En tiempos electorales las armas de la desventura política tiran sin ton ni son a todo aquello que se mueve –o deja de moverse- en el escenario público. La campaña ha arrancado y el leitmotiv que activa discursos, sermones e infamias parte de una conjetura política perversa: desmontar el correísmo.
Y para que tal afán logre algún tipo de legitimidad, por lo menos en la cancha mediática, se señalan uno o dos asuntos que indignen y solivianten a los potenciales electores de 2017: crisis y corrupción. Y se apela, ¡cuándo no!, al asco moral respecto de cualquier acción o decisión del actual gobierno.
Apelar a la moral individual, es decir, a esa que se ha arraigado por siglos a través de los distintos recursos culturales –religiosos, ideológicos, etc.-, solo es útil cuando las tesis políticas carecen de correspondencia con una realidad (la ecuatoriana) que hoy requiere urgentemente un nuevo itinerario.
¿Desmontar el correísmo es una amenaza que apunta a matar el Estado reformado en Montecristi?
Parece que, aunque han pasado algunos años –no tantos tampoco-, la idea y la práctica de un Estado que por fin delinee y constituya lo público, es un imperativo que estaría lejos de cuajar si la sustancia general de lo que se dio en llamar ciudadanía –como categoría política distinta y superior de la vida social- no ha asumido, colectivamente, un rol que, para empezar, no tenga del Estado la duda reaccionaria que el neoliberalismo inoculó en las mentalidades despolitizadas de las dos últimas décadas del siglo XX, y tampoco el desprecio de quienes deliran con la desaparición del estado burgués pero sin forjar y organizar políticamente a todos los movimientos (sociales) que hipotéticamente habrían de suplir al viejo proletariado.

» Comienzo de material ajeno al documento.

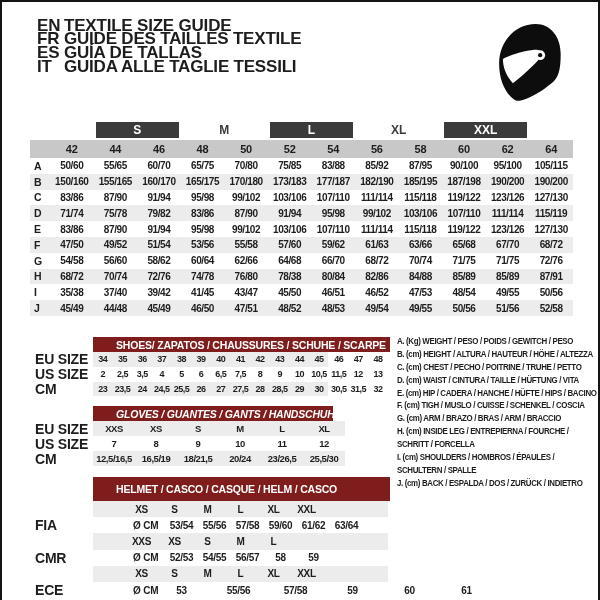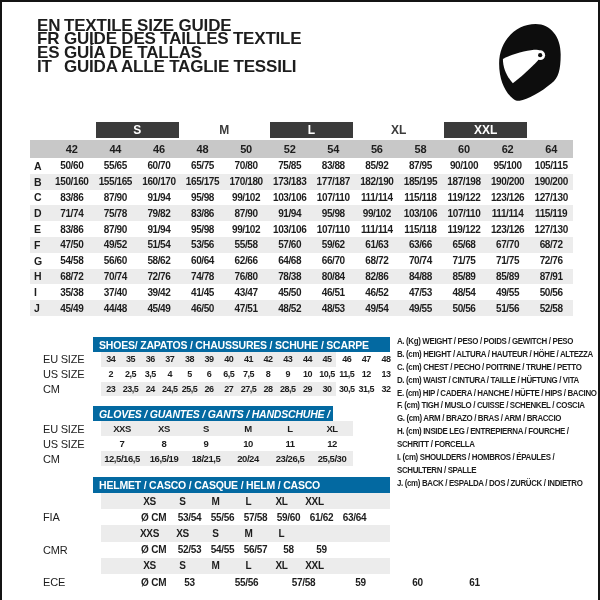"SHOES/ ZAPATOS / CHAUSSURES /" .bar { background: #0369a1 -> #7f1d1d; padding-left: 6px -> 23px }
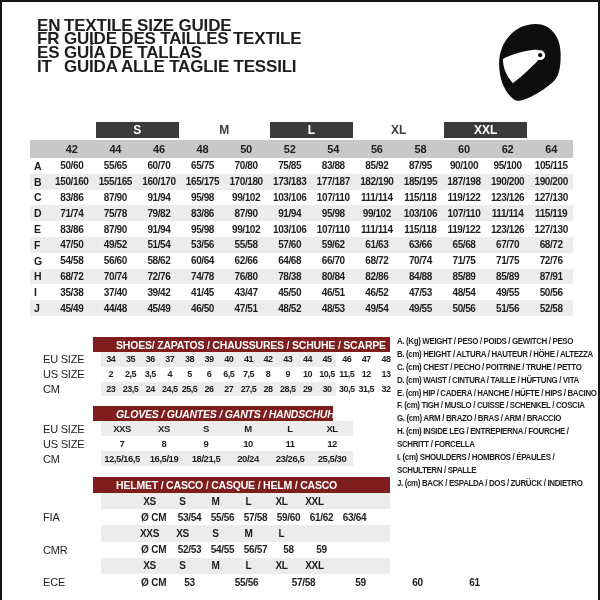"EU SIZE" .slabel { font-size: 11px -> 14px; font-weight: normal -> bold; margin-left: 8px -> none }
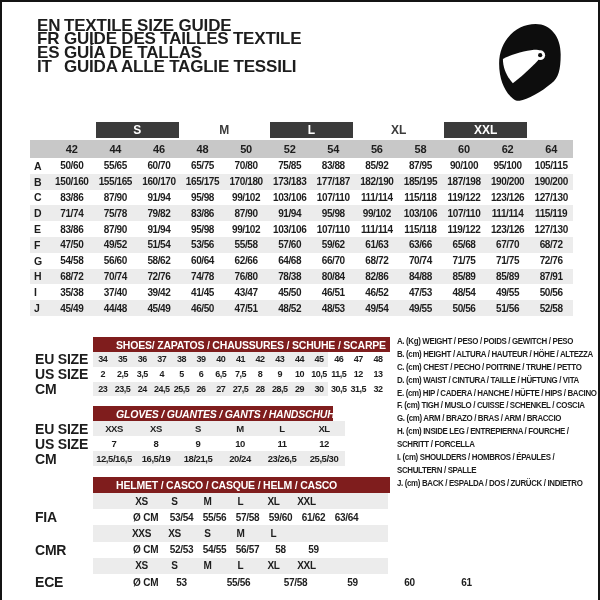"HELMET / CASCO / CASQUE" div.bar { height: 16px -> 24px }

Ergo, no es el Estado o el Gobierno el que construye ciudadanía (si creemos aún en esa categoría como paradoja de una subversión afianzadora de lo público), sino la idea de que, sin política, ninguna ciudadanía, por agitadora o propositiva que parezca, tendrá destino o compromiso social, en términos de lo colectivo. Esos animales puros que pululan en las vertientes de los desafíos contemporáneos (ecología, alimentación alternativa, feminismos, neo indigenismo, sexualidad plural, y tantos otros) siguen relegando la política y acusando una autonomía que a la larga apenas sirve como disrupción de causas legítimas pero aleatorias de la demanda social por justicia.
Desmontar el correísmo, por tanto, es algo más complejo que deshacerse de un presidente, un estilo o un Estado; o creer que resucitando el odio al Estado ese desmontaje será más fácil porque las personas no soportan que las protejan. ¡Por favor!
A pesar de la debilidad (general) de la propia ciudadanía referida a su filiación con lo público, hoy se sabe que nada empobrece tanto a una comunidad como su despolitización y apatía. Odiar al Estado subyuga las posibilidades de acción política de la gente y admite el retorno de la indolencia colectiva; no porque el Estado sea un colofón en sí mismo, sino porque estimula a los pueblos a reorientar su energía social y decidir los espacios y fuerzas de sus permanentes y cotidianas luchas.